La voz sibilina del teniente ordenó apearse del coche y, los 10 hombres armados y temblorosos se arrastraron sigilosamente por el suelo embarrado. La brisa nocturna les trajo sonidos de voces desgarradas, disparos de pistola, rumor de explosiones amortiguadas por la lejanía, el grito de un niño.
El sonido de la guerra.
La batalla había vuelto a comenzar, y, mientras las balas de ametralladoras automáticas silbaban en sus oídos, el soldado raso Jhon García cerró los ojos y se preguntó, una vez más, como cada segundo de cada minuto que llevaba en aquel infierno demencial, qué cojones hacía él ahí, cómo es que estoy aquí en vez de estar en la cama con mi novia, haciéndole el amor, bebiendo cerveza, viendo a los nicks con una bolsa de palomitas en la mano.
Nunca había sentido una vocación especial por ser militar, pero en fin, tampoco es que le hubieran dado demasiadas opciones. No quiso ir a la universidad porque sus padres se hubieran tenido que endeudar de por vida para pagarlo. No quiso trabajar en el taller de su tío Alberto porque no le pareció un trabajo de nivel.Y un día llamaron a su puerta, y el abrió a dos militares atildados que olían a colonia cara, y le dijeron: tenemos lo que necesitas. El futuro que esperabas.
Y el accedió, porque, pobre chiquillo latino en un barrio de blanquitos, todavía no se había terminado de creer que en América todos son iguales y tienen las mismas oportunidades. Y creyó en el futuro que le bridaba el ejército más poderoso del mundo, creyó que sosteniendo un rifle y vistiéndose de camuflaje podría llegar a ser alguien, y tal vez comprar una bonita casa de madera con un precioso jardín a las afueras de cualquier barrio residencial. Y lo creyó tanto, que ahí estaba él ahora, empapado, tiritando de frío, arrastrándose en el suelo cruel de un país que nunca le hizo nada, que nunca significó nada para él, que casi ni sabía situar en el mapa antes de que le dieran la palmadita en el hombro y le despidieran en el aeropuerto militar.

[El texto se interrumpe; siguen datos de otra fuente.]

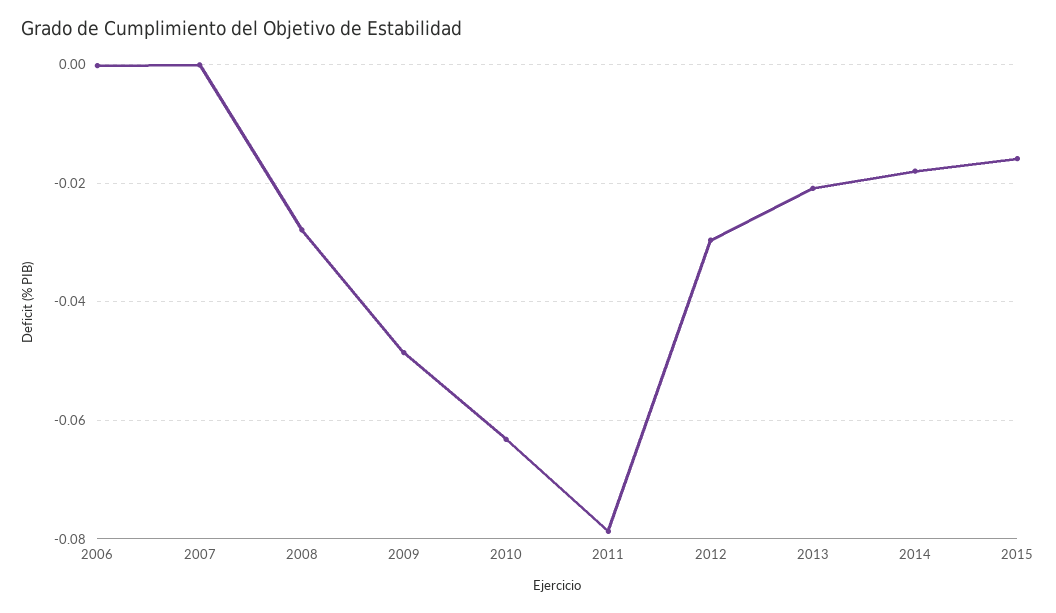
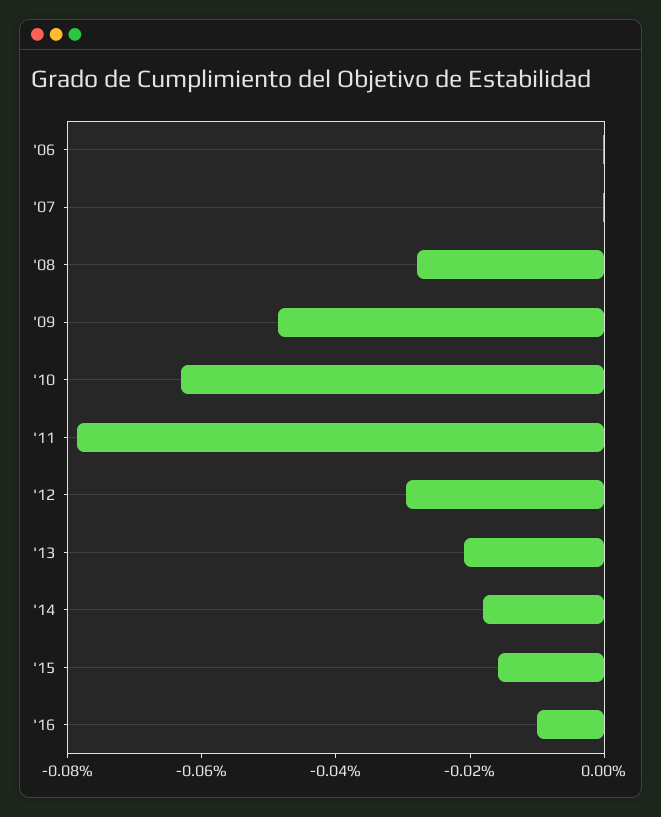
'16: none -> -0.01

Y bueno, así estaban las cosas.
El walkie talkie crepitó con sonidos incoherentes dentro de su cinturón. Están cerca, uno de sus compañeros hablaba en clave, atropelladamente, con la voz quebrada por el miedo.
Ajustándose una vez más el casco hasta que le hizo daño, se sumergió en la oscura noche, con el rifle amenazante en sus brazos tensos, con el corazón apunto de reventarle las sienes, y respiró profundo, acórdandose del guiso de ternera con guisantes que su madre preparaba en las noches frías de octubre.